A random sampling of ballot initiative signatures from all 58 counties found that just 66 percent were projected to be valid, and that it would fall more than 500,000 signatures short of the number needed to make the ballot.
Draper sought to split California into six states called Jefferson, North California, Silicon Valley, Central California, West California and South California. The regions would vary greatly in size, demographics and incomes.
Draper, who has put more than $5 million into the effort so far, said in a statement Friday that he believed enough signatures were valid and that a full review would prove that.

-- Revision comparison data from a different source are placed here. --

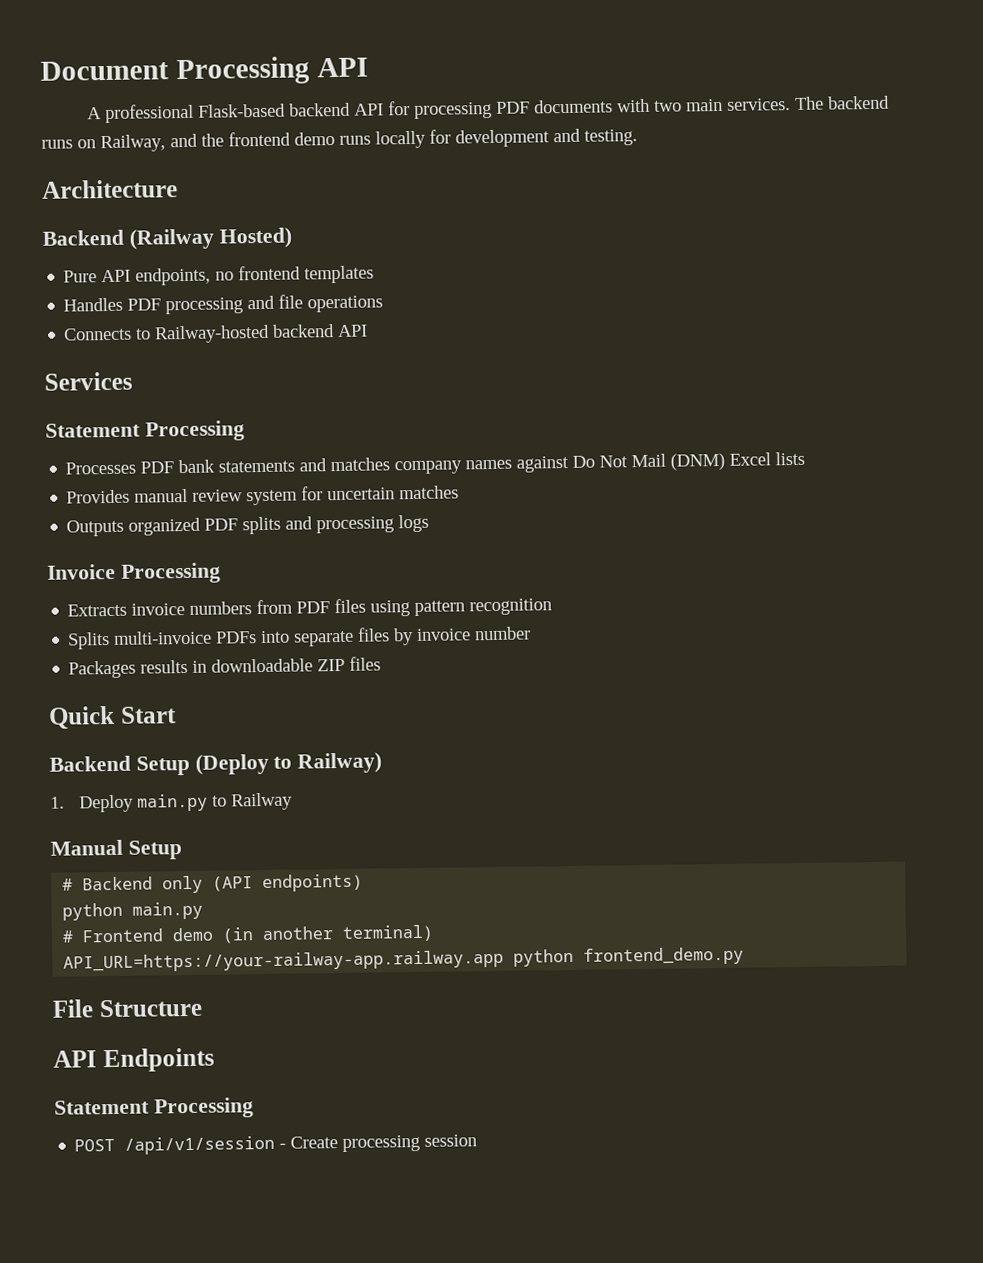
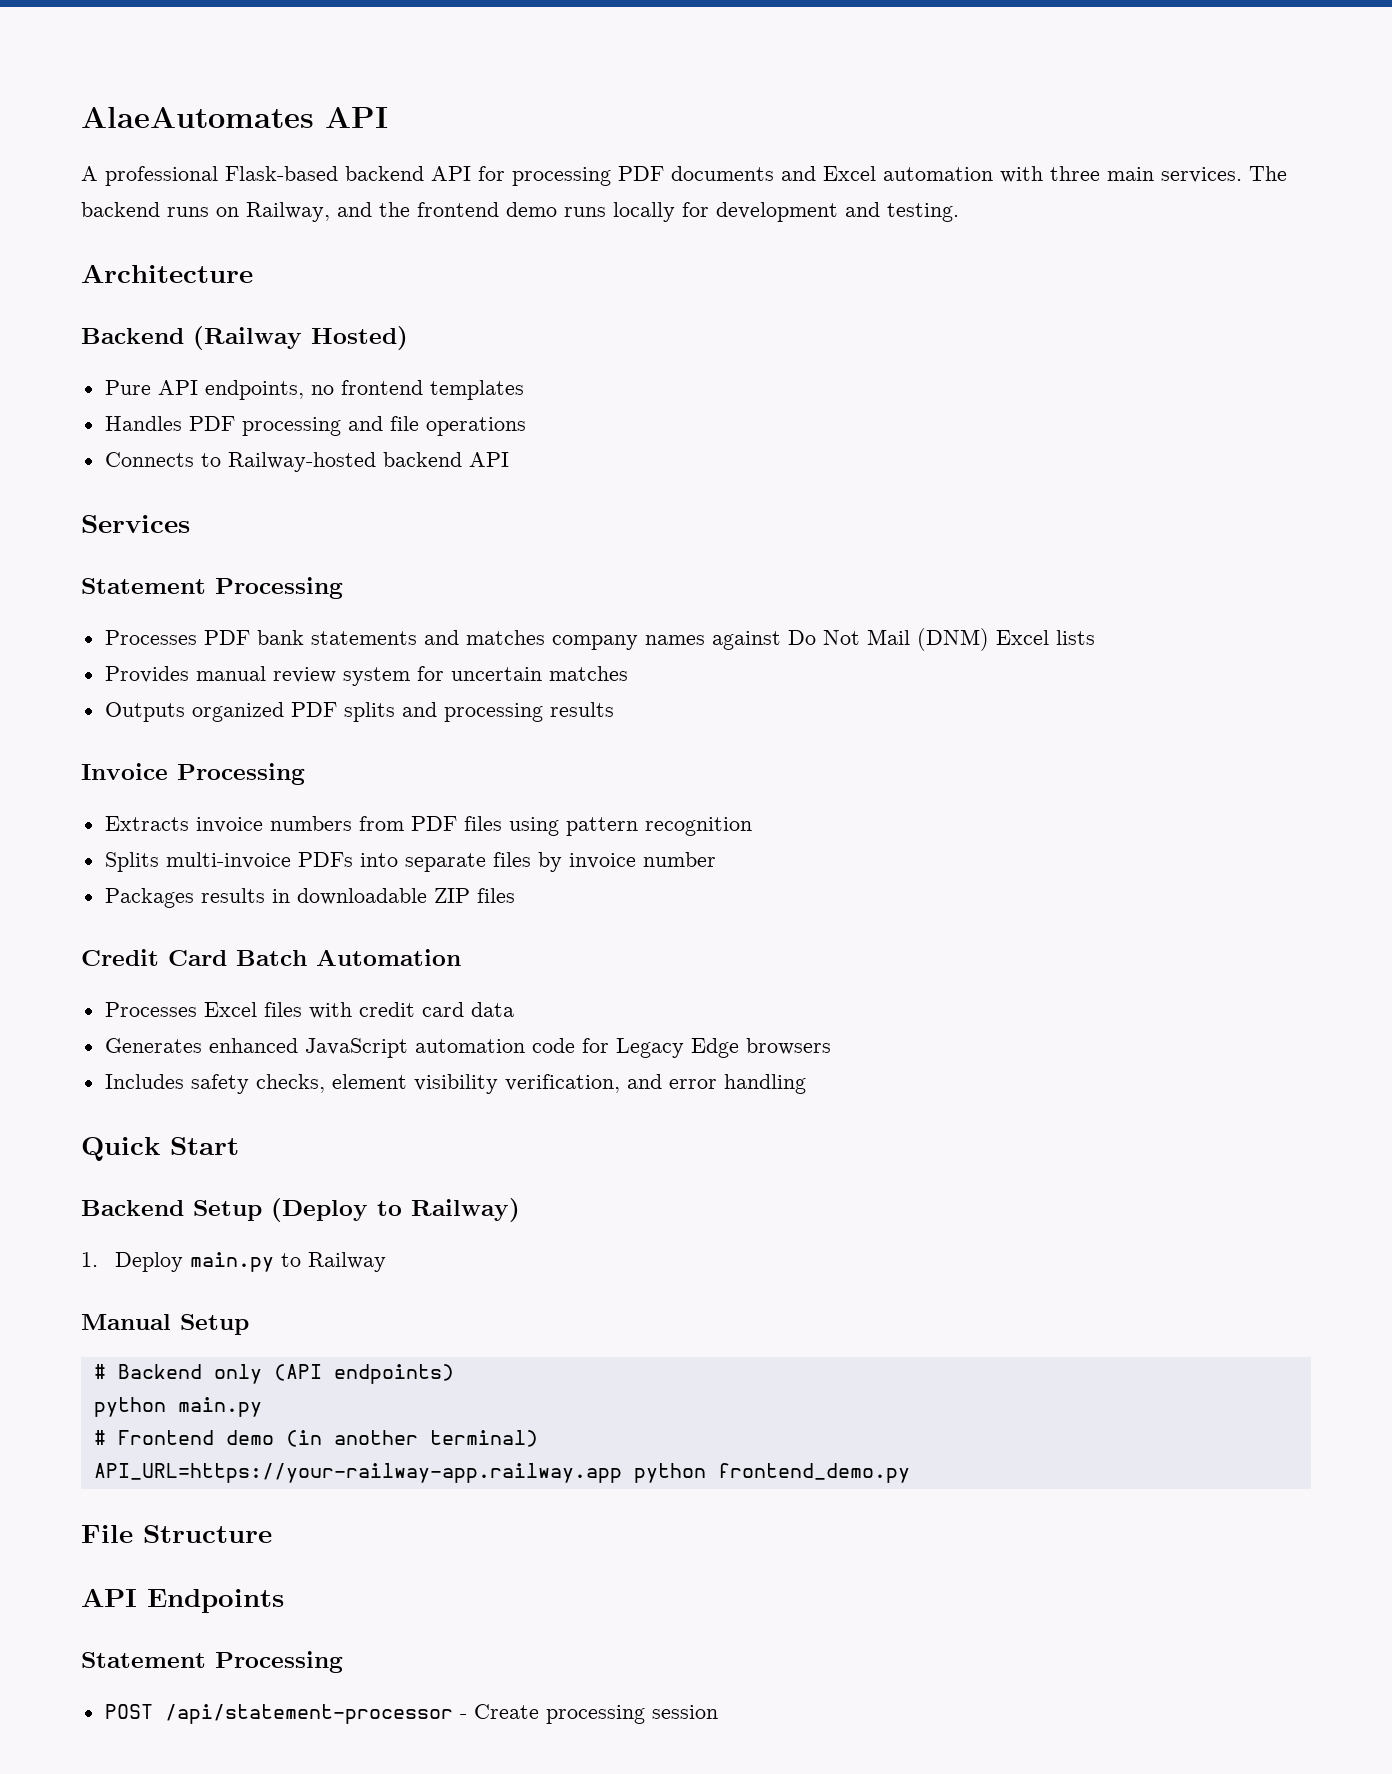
- Document Processing API
+ AlaeAutomates API
- A professional Flask-based backend API for processing PDF documents with two main services.
+ A professional Flask-based backend API for processing PDF documents and Excel automation with three main services.
- Outputs organized PDF splits and processing logs
+ Outputs organized PDF splits and processing results
+ Credit Card Batch Automation
+ Processes Excel files with credit card data
+ Generates enhanced JavaScript automation code for Legacy Edge browsers
+ Includes safety checks, element visibility verification, and error handling
- POST /api/v1/session - Create processing session
+ POST /api/statement-processor - Create processing session

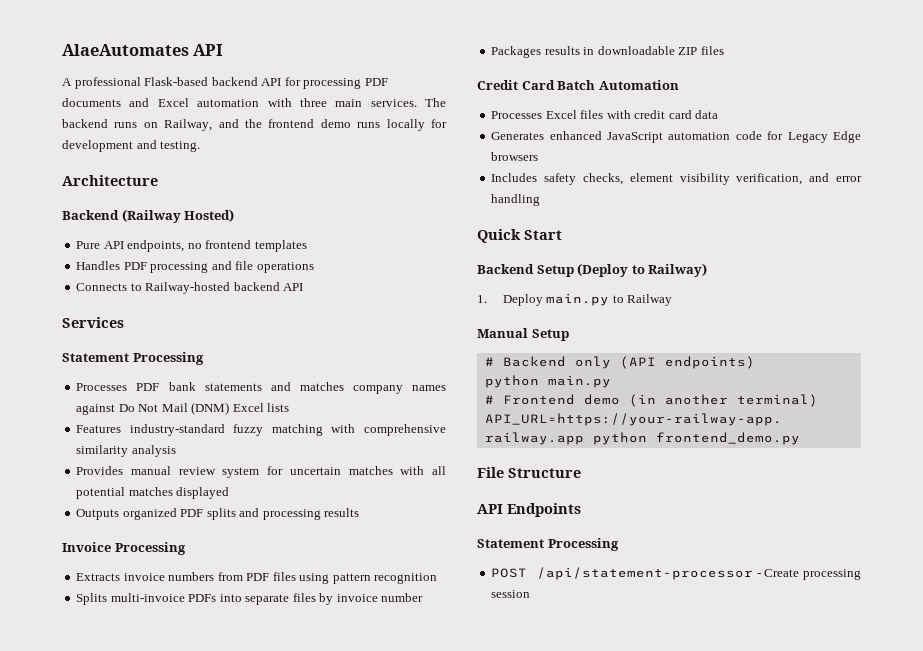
+ Features industry-standard fuzzy matching with comprehensive similarity analysis
- Provides manual review system for uncertain matches
+ Provides manual review system for uncertain matches with all potential matches displayed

"Six Californias will conduct a review of the signatures determined to be invalid," he said. "The internal verification process conducted by our signature-gathering firm predicted a much higher validity rate than the random sample result."
Critics say Draper's plan would separate the wealthiest and poorest Californians, potentially creating some of the poorest states in the nation. Former California Assembly Speaker Fabian Nunez, a Democrat, was heading a campaign opposing the measure.
Six Californias "would have created massive inequities among our states and caused chaos in our state's water, energy, higher education, transportation, and other systems," he said in a written statement.
He said he was relieved that Californians will not have to endure a 2-year campaign of California bashing.
New states would face a number of issues, including whether to grant in-state tuition rates for university systems that would now be out-of-state for some students; how to fund billions of dollars in state public employee pension plans; and devising ways to divvy up crucial resources such as water, much of which is shipped south from Northern California.
Draper, a Republican-turned-Democrat-turned nonpartisan, made his fortune through investments that include Skype and Hotmail and is the founder of Draper University of Heroes, a San Mateo-based program focused on entrepreneurship.
His effort is not linked to a separate movement that would allow two northern counties to split from the state to form a 51st state — Jefferson. Representatives of Modoc and Siskiyou counties delivered petitions last month asking the state Legislature to vote on the proposal.
Associated Press writer Fenit Nirappil contributed to this report.